Exatamente como aconteceu no Brasil durante as enchentes no Rio Grande do Sul, as mentiras foram fabricadas com o intuito de descredibilizar as ações do governo federal.
Uma das que mais se espalharam afirmava que as verbas destinadas para ajudar as vítimas estavam sendo desviadas pela Agência Federal de Gerenciamento de Emergências, a Fema na sigla em inglês, para ajudar imigrantes.
Musk afirmou no X que a agência “bloqueou ativamente”as doações para as vítimas do Helene e está “confiscando bens (…) e trancando-os para declarar que são seus”. O bilionário também ajudou a alimentar os boatos de que as autoridades da Carolina do Norte haviam “assumido o controle para impedir que as pessoas ajudassem” as vítimas.
Em outra postagem, Musk inflou a paranóia anti-imigratória — uma das principais marcas da campanha de Trump — ao afirmar que: “A Fema gastou seu orçamento transportando imigrantes ilegais para o país em vez de salvar vidas americanas. Traição”.
Musk, que é um dos maiores doadores da campanha de Trump, afirmou também que o presidente Joe Biden e a vice Kamala Harris estão “se esforçando para não ajudar as pessoas” que moram em áreas com muitos eleitores republicanos.
Não é possível acobertar crimes sob o falso manto da liberdade de expressão.
Esse conjunto de mentiras tem causado impacto direto na vida de milhares de americanos impactados pelos furacões. Segundo a Fema, muitas pessoas estão sendo dissuadidas de procurar ajuda do governo. Membros das equipes de emergência foram descredibilizados e estão sendo ameaçados. Qualquer semelhança com o que o bolsonarismo fez nas tragédias do Rio Grande do Sul não é mera coincidência. A extrema direita replica suas estratégias de sucesso em todas as partes do mundo.
Enquanto Musk faz o que quer nos EUA, aqui no Brasil o STF estabeleceu um freio. Mas nem tudo aqui são mil maravilhas.

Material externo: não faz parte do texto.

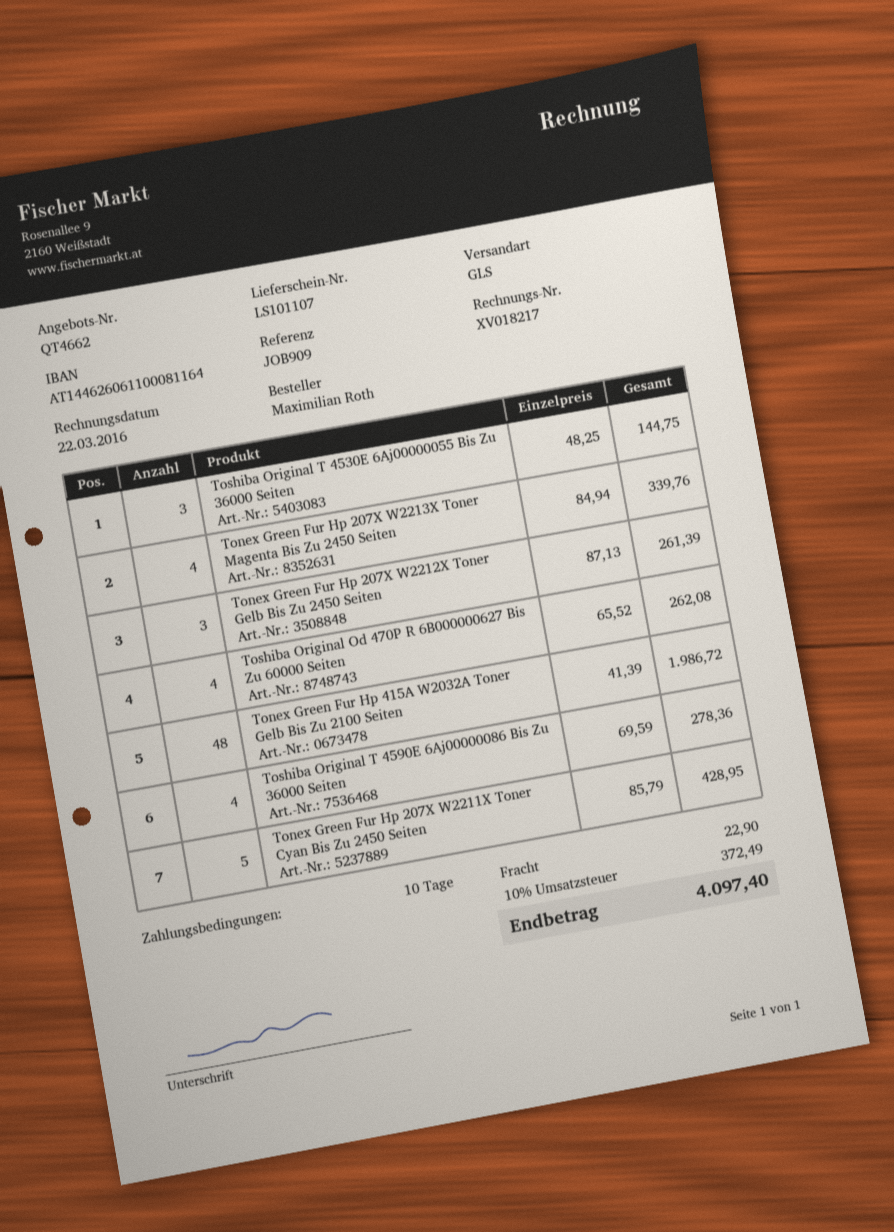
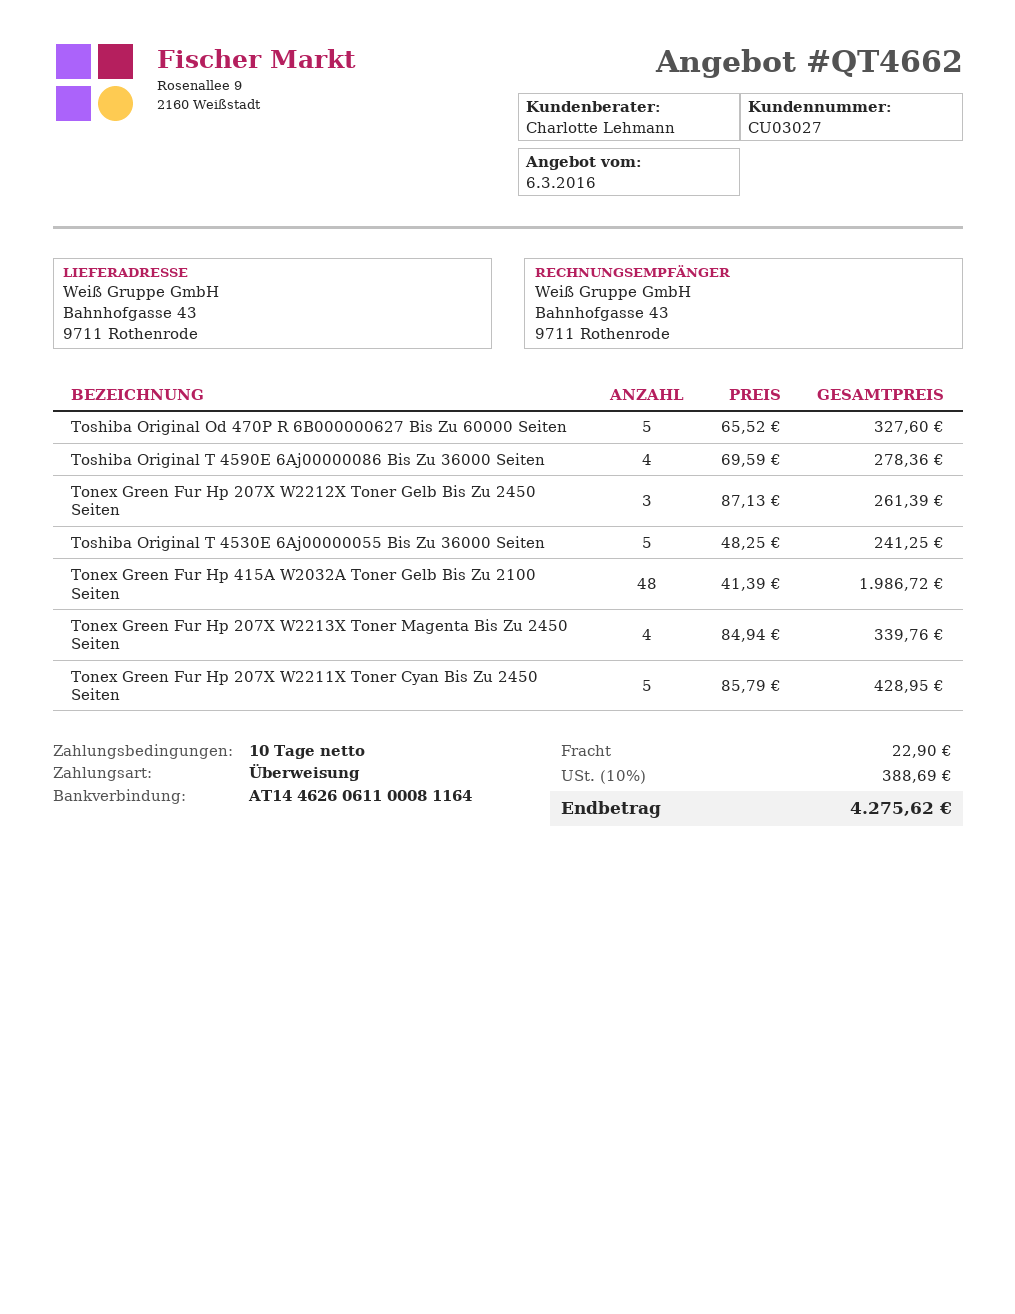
Toshiba Original T 4530E 6Aj00000055 Bis Zu 36000 Seiten: 3 x 48.25 = 144.75 -> 5 x 48.25 = 241.25
Toshiba Original Od 470P R 6B000000627 Bis Zu 60000 Seiten: 4 x 65.52 = 262.08 -> 5 x 65.52 = 327.60
tax: 10% = 372.49 -> 10% = 388.69
total: 4097.40 -> 4275.62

Acompanhamos nos últimos meses o crescimento da popularidade de Pablo Marçal, uma figura abjeta que se sentiu à vontade para atacar violentamente seus adversários com mentiras criminosas.
Tudo sob a benção dos tribunais eleitorais, que pouco ou nada fizeram. Assim como Musk, Marçal também se sentiu à vontade para descredibilizar as ações governamentais no socorro às vítimas da tragédia no Rio Grande do Sul.
É importante que a postura do STF diante dos crimes de Elon Musk estabeleça um novo padrão no judiciário brasileiro e vire referência para o resto do mundo. Não é mais possível tolerar os crimes de pessoas poderosas, que têm capacidade política e financeira de jogar a população contra governos em momentos de crise.
Não é mais possível acobertar crimes dessa magnitude sob o falso manto da liberdade de expressão. Vivemos uma era em que pandemias e desastres climáticos se tornarão parte do cotidiano. Se os estados não se impuserem contra os delírios conspiratórios de meia dúzia de ricaços e poderosos negacionistas, o mundo caminhará rapidamente para um buraco ainda mais profundo.